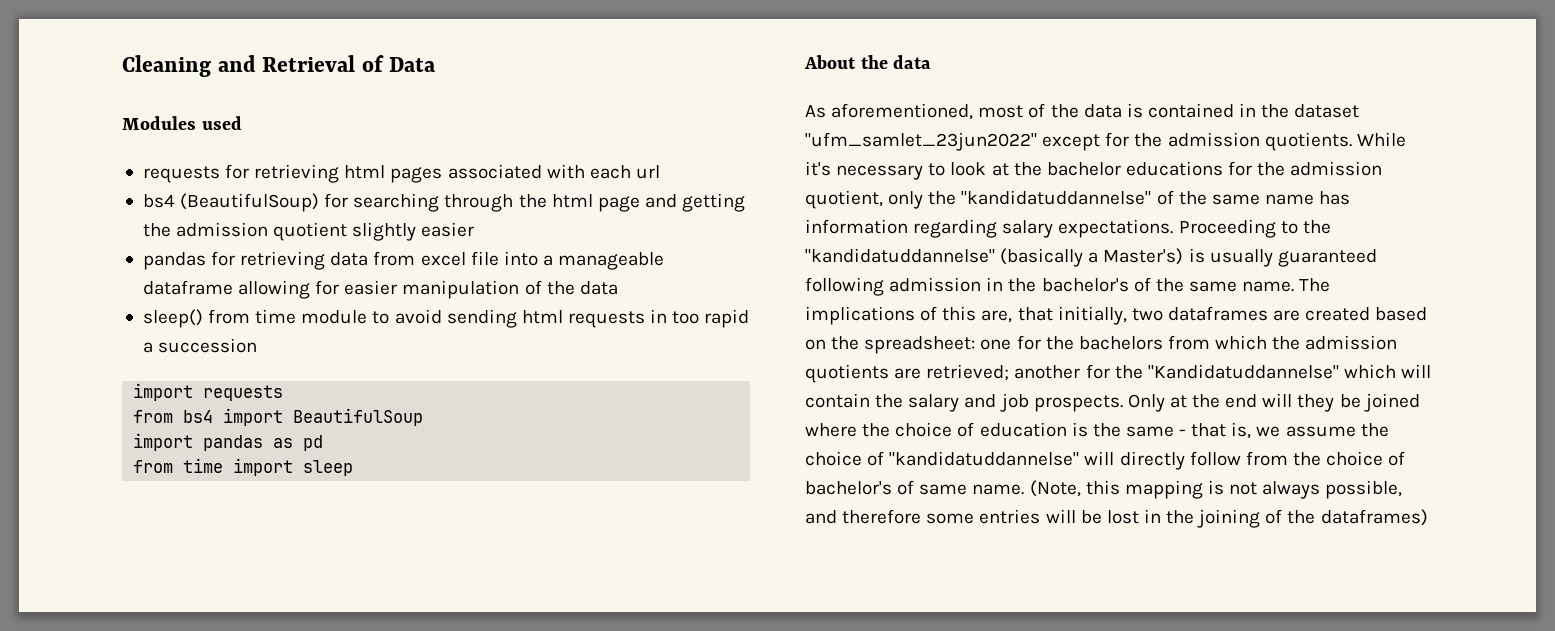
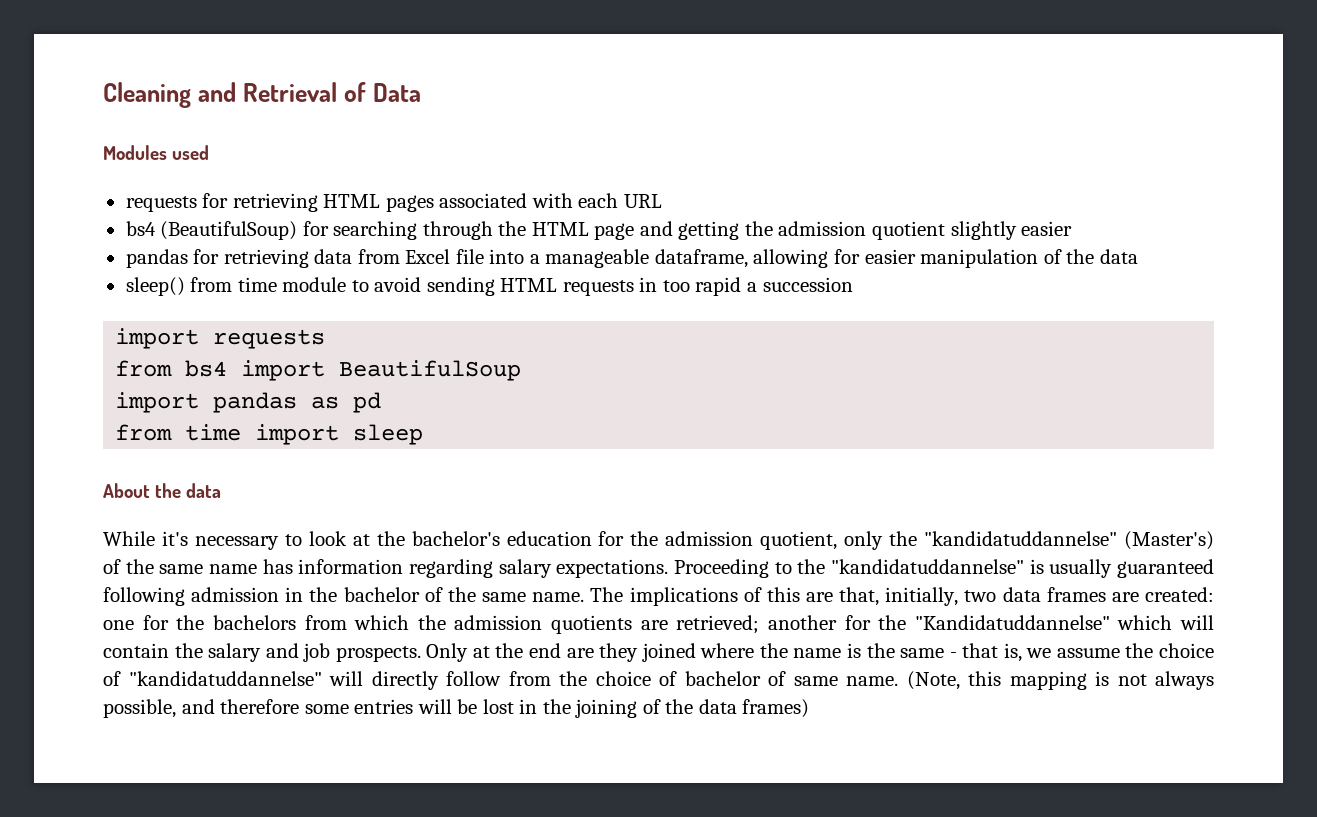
[344,165,386,179] html -> [323,194,381,208] HTML
[635,165,660,179] url -> [623,194,662,208] URL
[551,194,593,208] html -> [531,222,589,236] HTML
[420,252,466,266] excel -> [405,249,451,264] Excel
[142,280,233,295] dataframe -> [654,249,748,268] dataframe,
[521,310,563,324] html -> [500,278,558,292] HTML
[805,103,1360,120] [805,132,1352,151] As aforementioned, most of the data is contained in the dataset "ufm_samlet_23jun2022" except for the admission quotients. -> (222, 490) none
[1046,161,1223,176] bachelor educations -> [411,531,592,546] bachelor's education
(1152, 197) none -> [1124,531,1214,550] (Master's)
[1000,248,1184,267] (basically a Master's) -> (1024, 566) none
[1041,278,1129,292] bachelor's -> [343,587,420,602] bachelor
[981,306,1428,325] [805,336,976,354] are, that initially, two dataframes are created based on the spreadsheet: -> [805,587,1214,606] are that, initially, two data frames are created:
[1262,393,1420,412] [805,422,1067,437] will they be joined where the choice of education -> [566,643,842,662] are they joined where the name
[805,481,892,495] bachelor's -> [684,671,761,686] bachelor
[1320,509,1428,526] dataframes) -> [698,699,810,718] data frames)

» PROBLEM REQUIREMENTS: Among the lines above, find those with the word "html". Copy them.

» RESPONSE AREA:
[344,165,386,179] html -> [323,194,381,208] HTML
[551,194,593,208] html -> [531,222,589,236] HTML
[521,310,563,324] html -> [500,278,558,292] HTML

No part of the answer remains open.